Adolescents with overweight or obesity who report poor sleep quality or daytime sleepiness are more likely to have a higher BMI and HbA1c when compared with similar adolescents who do not report sleep disturbances, likely further increasing the risk for developing type 2 diabetes, according to findings published in Pediatric Diabetes.
“Clinicians need to be aware that poor sleep quality and short sleep duration are prevalent, and some of the sleep disturbances are associated with obesity and worse glucose metabolism,” Babak Mokhlesi, MD, MSc, professor of medicine and director of the Sleep Disorders Center at the University of Chicago, told Endocrine Today.

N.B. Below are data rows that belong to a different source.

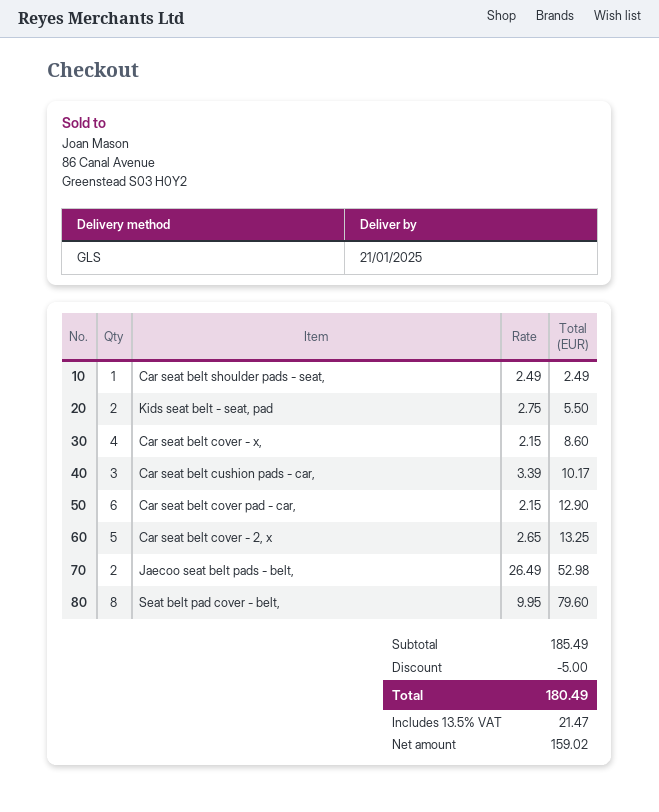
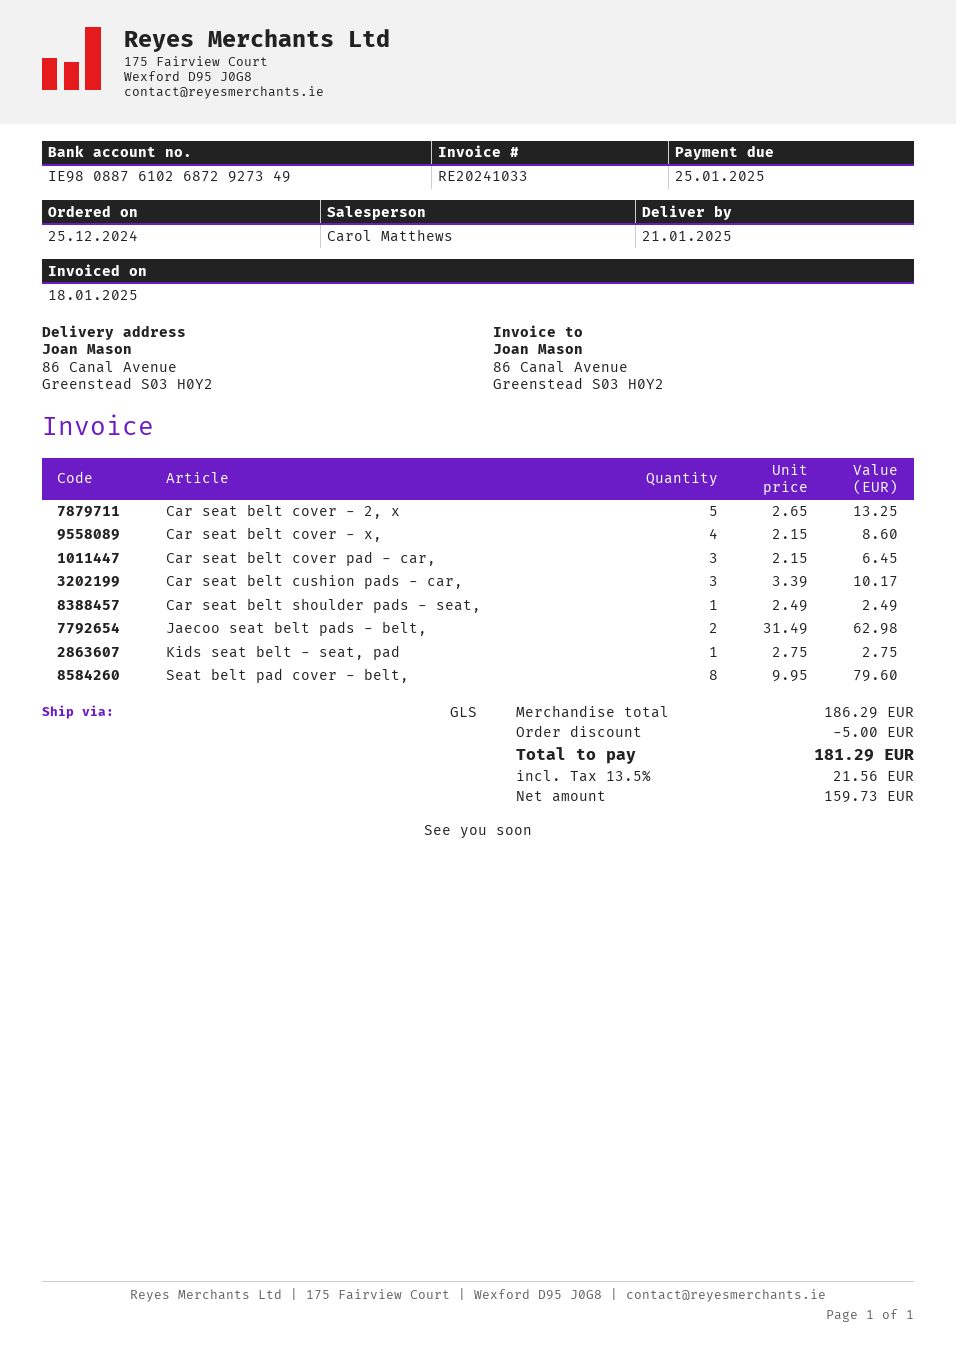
Kids seat belt - seat, pad: 2 x 2.75 = 5.50 -> 1 x 2.75 = 2.75
Car seat belt cover pad - car,: 6 x 2.15 = 12.90 -> 3 x 2.15 = 6.45
Jaecoo seat belt pads - belt,: 2 x 26.49 = 52.98 -> 2 x 31.49 = 62.98
subtotal: 185.49 -> 186.29
net: 159.02 -> 159.73
tax: 13.5% = 21.47 -> 13.5% = 21.56
total: 180.49 -> 181.29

In a cross-sectional study, Mokhlesi and colleagues analyzed data from 214 youths aged 10 to 19 years with overweight or obesity who were at risk for or recently diagnosed with type 2 diabetes (67% female; mean age, 14 years; mean BMI, 35.9 kg/m²; 54.7% with prediabetes; 27.6% with type 2 diabetes). The participants, who were screened as part of the Restoring Insulin Secretion (RISE) study, underwent a 2-hour oral glucose tolerance test and HbA1c measurement and completed the 26-item Sleep Disturbances Scale questionnaire to assess subjective sleep duration and quality and the 16-item Cleveland Adolescent Sleepiness questionnaire to assess daytime sleepiness. Researchers used linear regression models to evaluate independent associations between sleep variables and measures of glycemia, BMI and blood pressure.